• **The data**:
::::::::::
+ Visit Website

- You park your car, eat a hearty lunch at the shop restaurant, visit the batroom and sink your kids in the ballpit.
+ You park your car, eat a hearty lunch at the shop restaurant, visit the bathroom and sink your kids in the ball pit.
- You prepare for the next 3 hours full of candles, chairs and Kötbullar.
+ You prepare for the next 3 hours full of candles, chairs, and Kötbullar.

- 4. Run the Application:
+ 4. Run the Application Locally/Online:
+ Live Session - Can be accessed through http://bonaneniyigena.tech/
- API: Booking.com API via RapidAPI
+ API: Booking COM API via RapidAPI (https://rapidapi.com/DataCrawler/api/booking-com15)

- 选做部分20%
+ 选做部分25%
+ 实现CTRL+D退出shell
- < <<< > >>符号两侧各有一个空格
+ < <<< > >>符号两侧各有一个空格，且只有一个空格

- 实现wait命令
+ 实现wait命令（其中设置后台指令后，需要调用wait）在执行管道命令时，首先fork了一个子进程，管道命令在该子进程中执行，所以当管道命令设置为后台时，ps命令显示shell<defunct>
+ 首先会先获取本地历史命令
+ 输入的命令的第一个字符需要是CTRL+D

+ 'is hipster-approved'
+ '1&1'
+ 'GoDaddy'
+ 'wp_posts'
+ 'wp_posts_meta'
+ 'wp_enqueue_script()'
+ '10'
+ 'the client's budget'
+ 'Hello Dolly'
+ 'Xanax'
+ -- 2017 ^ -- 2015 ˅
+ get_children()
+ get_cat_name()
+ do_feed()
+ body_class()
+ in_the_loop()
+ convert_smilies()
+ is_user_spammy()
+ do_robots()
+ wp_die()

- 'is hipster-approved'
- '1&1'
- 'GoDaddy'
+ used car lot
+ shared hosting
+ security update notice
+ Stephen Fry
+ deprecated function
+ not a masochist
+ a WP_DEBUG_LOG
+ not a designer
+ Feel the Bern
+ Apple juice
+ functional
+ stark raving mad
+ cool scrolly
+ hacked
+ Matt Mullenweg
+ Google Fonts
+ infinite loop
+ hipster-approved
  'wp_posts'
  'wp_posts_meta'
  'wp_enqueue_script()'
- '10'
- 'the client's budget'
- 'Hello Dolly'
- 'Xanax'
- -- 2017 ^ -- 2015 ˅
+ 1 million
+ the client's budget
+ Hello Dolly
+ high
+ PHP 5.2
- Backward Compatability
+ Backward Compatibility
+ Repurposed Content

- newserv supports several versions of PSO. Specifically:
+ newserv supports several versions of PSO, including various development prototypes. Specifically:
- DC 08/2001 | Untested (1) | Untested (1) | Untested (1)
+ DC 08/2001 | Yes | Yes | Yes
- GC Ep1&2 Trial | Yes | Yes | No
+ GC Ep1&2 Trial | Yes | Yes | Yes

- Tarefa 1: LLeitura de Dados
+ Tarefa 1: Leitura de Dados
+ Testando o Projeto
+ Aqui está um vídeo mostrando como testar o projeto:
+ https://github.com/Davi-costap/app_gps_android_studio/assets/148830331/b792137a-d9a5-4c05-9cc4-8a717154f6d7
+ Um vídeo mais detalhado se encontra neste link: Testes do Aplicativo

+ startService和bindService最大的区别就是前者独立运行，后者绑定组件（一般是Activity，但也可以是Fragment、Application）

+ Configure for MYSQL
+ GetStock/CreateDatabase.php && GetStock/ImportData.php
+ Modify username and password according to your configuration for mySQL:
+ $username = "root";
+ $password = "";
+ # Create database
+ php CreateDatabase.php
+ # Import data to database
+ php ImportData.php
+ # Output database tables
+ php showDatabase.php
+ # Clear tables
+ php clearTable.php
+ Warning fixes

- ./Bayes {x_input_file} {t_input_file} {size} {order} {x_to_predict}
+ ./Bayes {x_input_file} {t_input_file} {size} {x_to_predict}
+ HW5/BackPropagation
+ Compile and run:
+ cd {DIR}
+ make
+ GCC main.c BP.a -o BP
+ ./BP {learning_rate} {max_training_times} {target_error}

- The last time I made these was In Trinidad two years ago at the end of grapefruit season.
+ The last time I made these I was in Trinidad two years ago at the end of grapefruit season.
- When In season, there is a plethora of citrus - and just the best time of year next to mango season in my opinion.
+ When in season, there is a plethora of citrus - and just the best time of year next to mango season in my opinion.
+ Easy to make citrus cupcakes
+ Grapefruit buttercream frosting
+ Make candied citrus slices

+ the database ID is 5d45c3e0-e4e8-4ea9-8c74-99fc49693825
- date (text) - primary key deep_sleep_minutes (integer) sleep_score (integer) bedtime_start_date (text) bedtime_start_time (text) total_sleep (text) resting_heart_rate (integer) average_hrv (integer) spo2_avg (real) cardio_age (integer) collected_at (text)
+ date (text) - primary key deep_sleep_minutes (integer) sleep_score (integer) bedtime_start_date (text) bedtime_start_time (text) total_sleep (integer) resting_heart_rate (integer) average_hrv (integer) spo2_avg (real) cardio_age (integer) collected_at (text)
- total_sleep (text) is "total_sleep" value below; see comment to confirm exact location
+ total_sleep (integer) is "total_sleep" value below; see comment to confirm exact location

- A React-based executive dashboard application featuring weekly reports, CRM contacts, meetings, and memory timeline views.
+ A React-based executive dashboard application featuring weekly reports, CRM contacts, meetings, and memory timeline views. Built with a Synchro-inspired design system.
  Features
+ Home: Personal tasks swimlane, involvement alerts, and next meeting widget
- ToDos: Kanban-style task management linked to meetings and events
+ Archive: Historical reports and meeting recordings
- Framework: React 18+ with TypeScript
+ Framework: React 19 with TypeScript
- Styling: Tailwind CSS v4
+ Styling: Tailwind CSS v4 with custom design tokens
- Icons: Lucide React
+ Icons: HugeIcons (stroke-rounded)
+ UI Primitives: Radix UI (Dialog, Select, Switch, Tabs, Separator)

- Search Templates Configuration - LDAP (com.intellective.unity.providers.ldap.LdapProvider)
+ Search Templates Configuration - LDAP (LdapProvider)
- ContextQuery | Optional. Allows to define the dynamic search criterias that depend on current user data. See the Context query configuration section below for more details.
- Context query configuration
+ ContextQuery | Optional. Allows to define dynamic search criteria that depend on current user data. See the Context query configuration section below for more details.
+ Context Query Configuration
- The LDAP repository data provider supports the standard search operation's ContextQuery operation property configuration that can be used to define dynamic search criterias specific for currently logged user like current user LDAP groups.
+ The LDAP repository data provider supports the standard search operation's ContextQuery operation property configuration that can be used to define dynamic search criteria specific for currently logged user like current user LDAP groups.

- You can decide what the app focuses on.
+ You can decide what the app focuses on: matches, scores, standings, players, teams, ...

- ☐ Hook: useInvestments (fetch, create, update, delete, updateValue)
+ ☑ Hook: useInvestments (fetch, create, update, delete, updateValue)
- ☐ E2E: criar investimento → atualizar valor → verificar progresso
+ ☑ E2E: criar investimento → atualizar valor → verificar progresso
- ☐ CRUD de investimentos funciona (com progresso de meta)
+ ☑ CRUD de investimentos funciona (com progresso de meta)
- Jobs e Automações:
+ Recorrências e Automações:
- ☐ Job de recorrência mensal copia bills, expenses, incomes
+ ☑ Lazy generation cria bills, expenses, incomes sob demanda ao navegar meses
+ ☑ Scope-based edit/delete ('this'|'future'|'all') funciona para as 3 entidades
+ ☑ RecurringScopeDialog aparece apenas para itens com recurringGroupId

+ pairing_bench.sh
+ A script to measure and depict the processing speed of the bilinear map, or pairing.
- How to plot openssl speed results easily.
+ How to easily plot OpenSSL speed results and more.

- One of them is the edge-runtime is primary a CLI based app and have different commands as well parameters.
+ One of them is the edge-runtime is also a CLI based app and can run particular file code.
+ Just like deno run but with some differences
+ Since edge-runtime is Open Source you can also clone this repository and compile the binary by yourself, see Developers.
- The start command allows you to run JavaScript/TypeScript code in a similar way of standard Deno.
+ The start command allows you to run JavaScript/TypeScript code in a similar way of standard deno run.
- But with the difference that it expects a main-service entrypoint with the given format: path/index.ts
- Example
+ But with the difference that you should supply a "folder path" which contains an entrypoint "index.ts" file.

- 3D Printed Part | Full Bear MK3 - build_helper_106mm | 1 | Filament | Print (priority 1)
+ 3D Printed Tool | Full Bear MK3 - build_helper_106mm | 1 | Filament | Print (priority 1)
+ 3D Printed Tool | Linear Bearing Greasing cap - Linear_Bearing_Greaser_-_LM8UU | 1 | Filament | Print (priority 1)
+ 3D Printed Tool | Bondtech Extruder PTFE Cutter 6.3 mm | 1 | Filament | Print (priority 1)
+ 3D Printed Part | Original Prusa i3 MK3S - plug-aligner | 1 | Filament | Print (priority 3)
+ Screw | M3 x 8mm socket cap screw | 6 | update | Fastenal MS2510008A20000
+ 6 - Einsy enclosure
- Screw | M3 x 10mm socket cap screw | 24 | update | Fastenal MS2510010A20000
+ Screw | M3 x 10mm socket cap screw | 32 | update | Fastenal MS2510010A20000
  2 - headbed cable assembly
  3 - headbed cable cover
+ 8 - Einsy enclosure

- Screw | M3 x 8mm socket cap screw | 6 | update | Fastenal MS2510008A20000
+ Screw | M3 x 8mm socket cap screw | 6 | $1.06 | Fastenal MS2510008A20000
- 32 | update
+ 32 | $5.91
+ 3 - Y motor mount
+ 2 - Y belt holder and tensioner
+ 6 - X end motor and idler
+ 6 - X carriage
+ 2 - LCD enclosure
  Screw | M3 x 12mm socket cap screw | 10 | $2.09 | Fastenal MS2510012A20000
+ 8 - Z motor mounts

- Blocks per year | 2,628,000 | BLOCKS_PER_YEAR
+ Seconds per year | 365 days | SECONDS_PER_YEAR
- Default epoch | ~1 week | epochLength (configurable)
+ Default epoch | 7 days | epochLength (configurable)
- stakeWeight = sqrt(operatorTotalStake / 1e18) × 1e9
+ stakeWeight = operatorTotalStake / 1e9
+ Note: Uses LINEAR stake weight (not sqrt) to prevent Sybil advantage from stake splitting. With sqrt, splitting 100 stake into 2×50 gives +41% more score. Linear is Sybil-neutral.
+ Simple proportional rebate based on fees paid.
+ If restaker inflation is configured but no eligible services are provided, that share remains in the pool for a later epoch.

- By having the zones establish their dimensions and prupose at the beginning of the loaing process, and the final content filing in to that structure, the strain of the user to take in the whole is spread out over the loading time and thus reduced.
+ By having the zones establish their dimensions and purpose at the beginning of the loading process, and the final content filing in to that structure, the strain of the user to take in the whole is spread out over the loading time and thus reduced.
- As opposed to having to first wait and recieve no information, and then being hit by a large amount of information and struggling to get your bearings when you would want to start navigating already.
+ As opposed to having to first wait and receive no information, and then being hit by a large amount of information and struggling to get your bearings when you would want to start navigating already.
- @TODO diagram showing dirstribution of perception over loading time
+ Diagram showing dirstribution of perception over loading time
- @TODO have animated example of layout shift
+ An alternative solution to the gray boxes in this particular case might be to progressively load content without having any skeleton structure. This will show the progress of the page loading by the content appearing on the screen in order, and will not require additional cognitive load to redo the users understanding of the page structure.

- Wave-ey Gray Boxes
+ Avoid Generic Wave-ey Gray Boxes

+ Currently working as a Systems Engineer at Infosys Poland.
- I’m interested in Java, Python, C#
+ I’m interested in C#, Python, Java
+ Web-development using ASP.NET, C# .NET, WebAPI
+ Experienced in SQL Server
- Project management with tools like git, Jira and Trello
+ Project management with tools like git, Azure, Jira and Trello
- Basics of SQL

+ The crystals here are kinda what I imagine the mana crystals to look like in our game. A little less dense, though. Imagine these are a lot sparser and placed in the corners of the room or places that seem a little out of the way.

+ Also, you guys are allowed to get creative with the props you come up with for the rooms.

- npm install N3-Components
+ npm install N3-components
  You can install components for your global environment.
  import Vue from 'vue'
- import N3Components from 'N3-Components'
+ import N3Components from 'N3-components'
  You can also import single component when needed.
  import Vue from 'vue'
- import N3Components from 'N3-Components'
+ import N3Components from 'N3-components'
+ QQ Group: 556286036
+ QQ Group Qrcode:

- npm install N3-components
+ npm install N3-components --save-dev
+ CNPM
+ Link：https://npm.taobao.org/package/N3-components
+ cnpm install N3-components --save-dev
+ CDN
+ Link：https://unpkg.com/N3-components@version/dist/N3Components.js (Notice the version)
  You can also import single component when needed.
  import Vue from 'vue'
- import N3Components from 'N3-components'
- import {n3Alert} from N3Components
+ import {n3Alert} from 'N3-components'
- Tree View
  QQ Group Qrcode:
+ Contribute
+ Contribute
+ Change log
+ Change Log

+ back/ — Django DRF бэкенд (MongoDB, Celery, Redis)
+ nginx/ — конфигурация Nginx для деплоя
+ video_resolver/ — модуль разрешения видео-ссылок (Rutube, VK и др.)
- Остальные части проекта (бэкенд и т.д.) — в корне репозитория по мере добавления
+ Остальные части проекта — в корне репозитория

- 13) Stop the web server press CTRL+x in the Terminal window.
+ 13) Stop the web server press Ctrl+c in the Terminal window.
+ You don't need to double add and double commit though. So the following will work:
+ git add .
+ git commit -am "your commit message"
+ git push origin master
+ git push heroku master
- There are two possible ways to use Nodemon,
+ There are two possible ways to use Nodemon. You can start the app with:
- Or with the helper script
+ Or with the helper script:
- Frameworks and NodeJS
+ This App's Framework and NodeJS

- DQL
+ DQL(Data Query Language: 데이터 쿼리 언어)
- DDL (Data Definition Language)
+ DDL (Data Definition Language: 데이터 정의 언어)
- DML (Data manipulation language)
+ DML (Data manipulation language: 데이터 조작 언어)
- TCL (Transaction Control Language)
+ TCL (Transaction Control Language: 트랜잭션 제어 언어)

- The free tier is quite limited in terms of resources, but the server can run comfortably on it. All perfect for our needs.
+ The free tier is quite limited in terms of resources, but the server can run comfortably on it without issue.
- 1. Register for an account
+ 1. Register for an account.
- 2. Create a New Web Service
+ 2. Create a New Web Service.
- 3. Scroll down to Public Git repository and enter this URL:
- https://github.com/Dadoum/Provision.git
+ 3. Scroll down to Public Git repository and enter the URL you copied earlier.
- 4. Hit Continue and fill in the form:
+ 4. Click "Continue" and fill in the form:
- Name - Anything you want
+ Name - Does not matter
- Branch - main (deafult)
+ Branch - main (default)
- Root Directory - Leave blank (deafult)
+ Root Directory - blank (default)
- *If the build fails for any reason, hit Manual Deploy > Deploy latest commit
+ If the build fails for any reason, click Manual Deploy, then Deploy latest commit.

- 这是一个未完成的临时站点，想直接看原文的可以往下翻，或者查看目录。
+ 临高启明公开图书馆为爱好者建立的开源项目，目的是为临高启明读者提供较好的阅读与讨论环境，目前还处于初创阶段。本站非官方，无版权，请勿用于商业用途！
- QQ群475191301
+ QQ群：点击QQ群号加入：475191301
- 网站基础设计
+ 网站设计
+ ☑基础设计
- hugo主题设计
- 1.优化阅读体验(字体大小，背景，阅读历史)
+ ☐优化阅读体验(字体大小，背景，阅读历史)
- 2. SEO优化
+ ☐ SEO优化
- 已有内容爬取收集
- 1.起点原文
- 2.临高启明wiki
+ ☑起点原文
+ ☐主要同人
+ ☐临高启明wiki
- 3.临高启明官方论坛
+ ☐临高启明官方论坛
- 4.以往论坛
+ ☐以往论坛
::::::::::
• **Problem to solve**:
Please give the number of lines above in which the word "hipster" appears, without any other text.

• **Response**:
3